■ Exercise details ■
Give back only the lines in the records below from the one with "PANTALON PICKY: 30 -> 12" to the one with "Pantalon MYKONOS: none -> 10", both inclusive, word for word.

■ Working data ■
──────────────────────────────
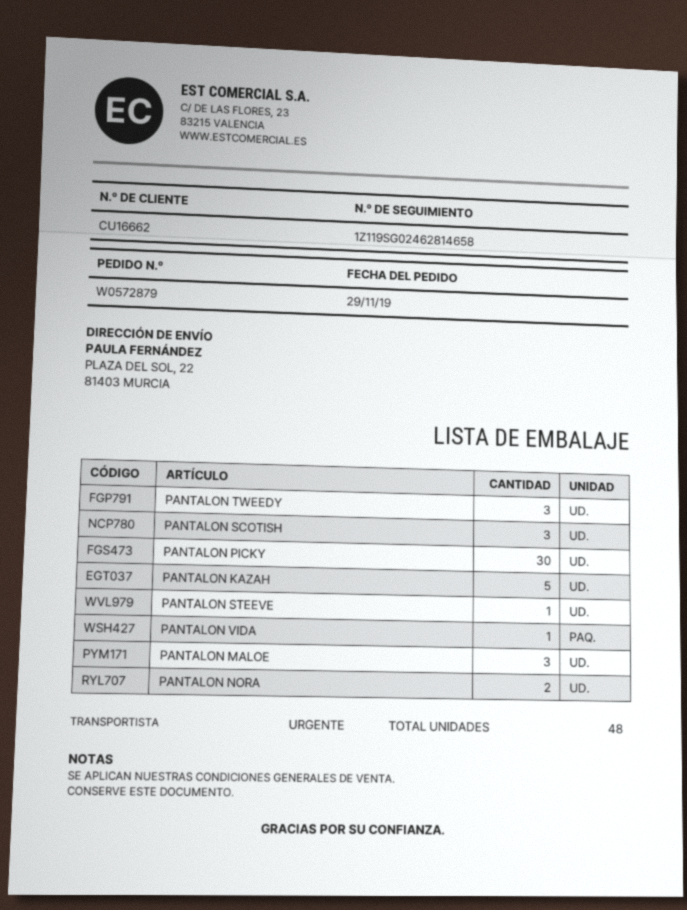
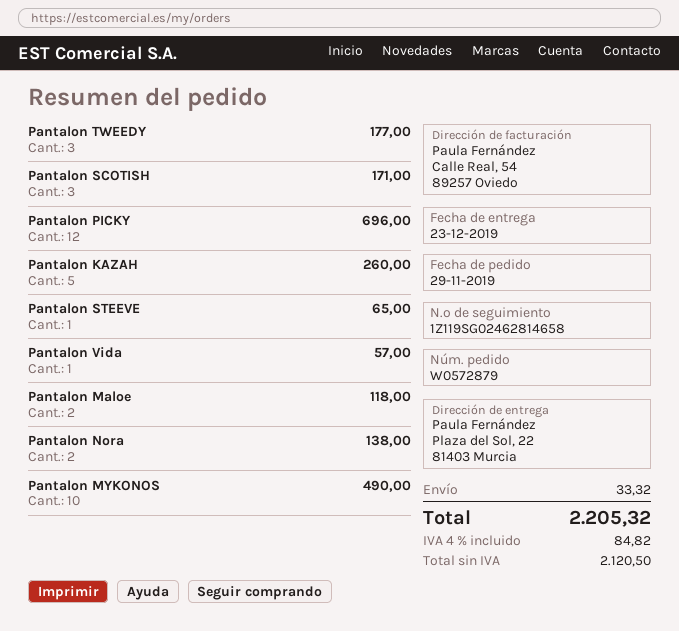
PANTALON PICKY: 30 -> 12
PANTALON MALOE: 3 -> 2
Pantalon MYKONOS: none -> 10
──────────────────────────────
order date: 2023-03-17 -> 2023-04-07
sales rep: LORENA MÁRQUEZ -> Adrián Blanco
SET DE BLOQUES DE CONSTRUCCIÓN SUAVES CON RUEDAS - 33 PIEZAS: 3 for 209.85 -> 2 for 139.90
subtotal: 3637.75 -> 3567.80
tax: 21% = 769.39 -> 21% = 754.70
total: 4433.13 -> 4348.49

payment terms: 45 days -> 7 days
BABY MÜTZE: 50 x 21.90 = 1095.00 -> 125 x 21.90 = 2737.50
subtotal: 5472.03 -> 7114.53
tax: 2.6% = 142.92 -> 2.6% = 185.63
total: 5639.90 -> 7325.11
──────────────────────────────
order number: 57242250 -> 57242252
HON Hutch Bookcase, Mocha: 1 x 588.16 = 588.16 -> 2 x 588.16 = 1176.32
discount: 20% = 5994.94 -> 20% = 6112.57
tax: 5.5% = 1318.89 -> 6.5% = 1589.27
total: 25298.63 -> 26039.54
──────────────────────────────
■ Answer to the problem ■
PANTALON PICKY: 30 -> 12
PANTALON MALOE: 3 -> 2
Pantalon MYKONOS: none -> 10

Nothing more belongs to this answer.